◆ WHAT IS NEEDED ◆
Scan the lines below; pull out those with "ratings".

◆ DATA EXTRACTS ◆
-------

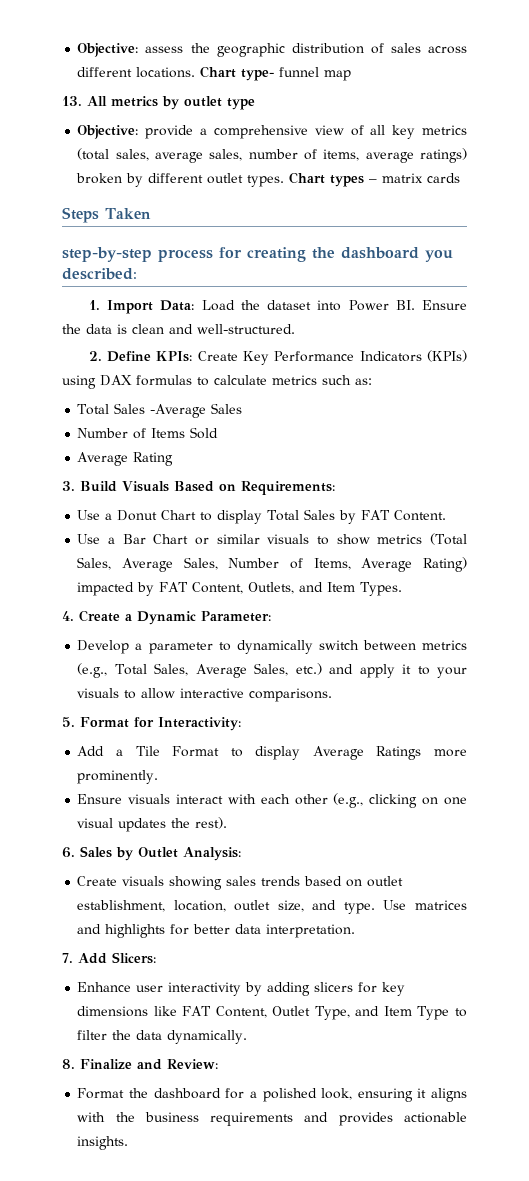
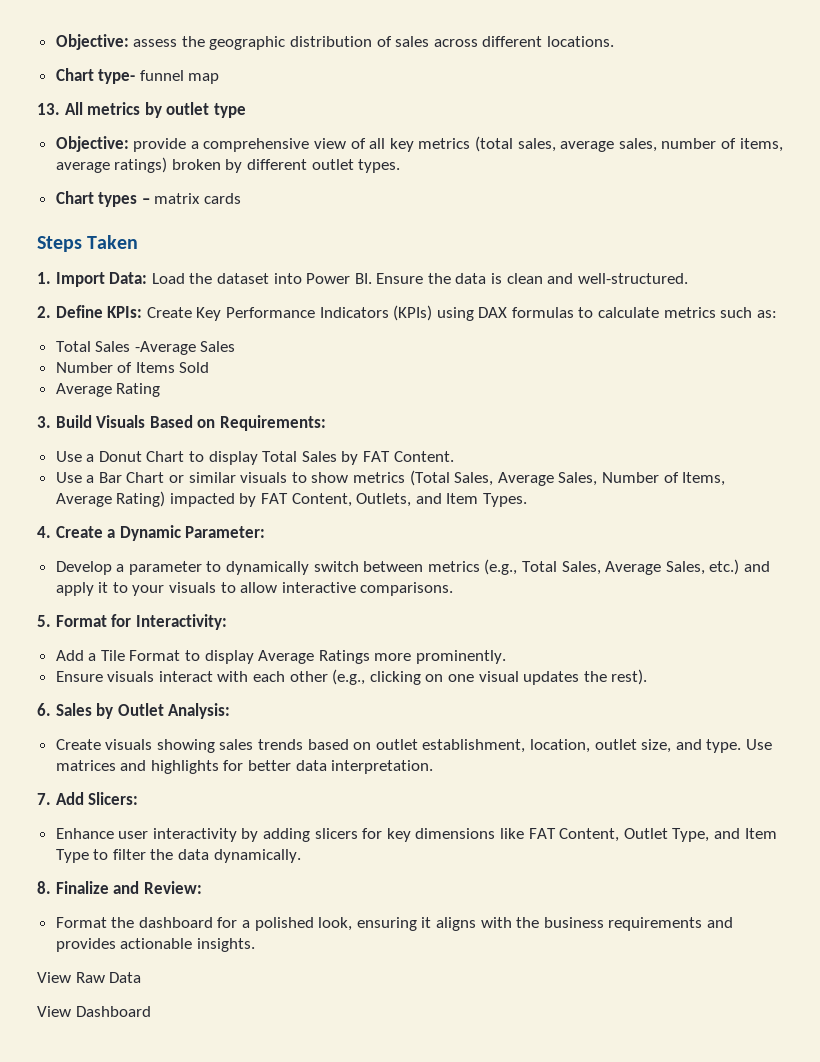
- Objective: assess the geographic distribution of sales across different locations. Chart type- funnel map
+ Objective: assess the geographic distribution of sales across different locations.
+ Chart type- funnel map
- Objective: provide a comprehensive view of all key metrics (total sales, average sales, number of items, average ratings) broken by different outlet types. Chart types – matrix cards
+ Objective: provide a comprehensive view of all key metrics (total sales, average sales, number of items, average ratings) broken by different outlet types.
+ Chart types – matrix cards
- step-by-step process for creating the dashboard you described:
+ View Raw Data
+ View Dashboard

-------

◆ ANSWER FOR THIS EXERCISE ◆
- Objective: provide a comprehensive view of all key metrics (total sales, average sales, number of items, average ratings) broken by different outlet types. Chart types – matrix cards
+ Objective: provide a comprehensive view of all key metrics (total sales, average sales, number of items, average ratings) broken by different outlet types.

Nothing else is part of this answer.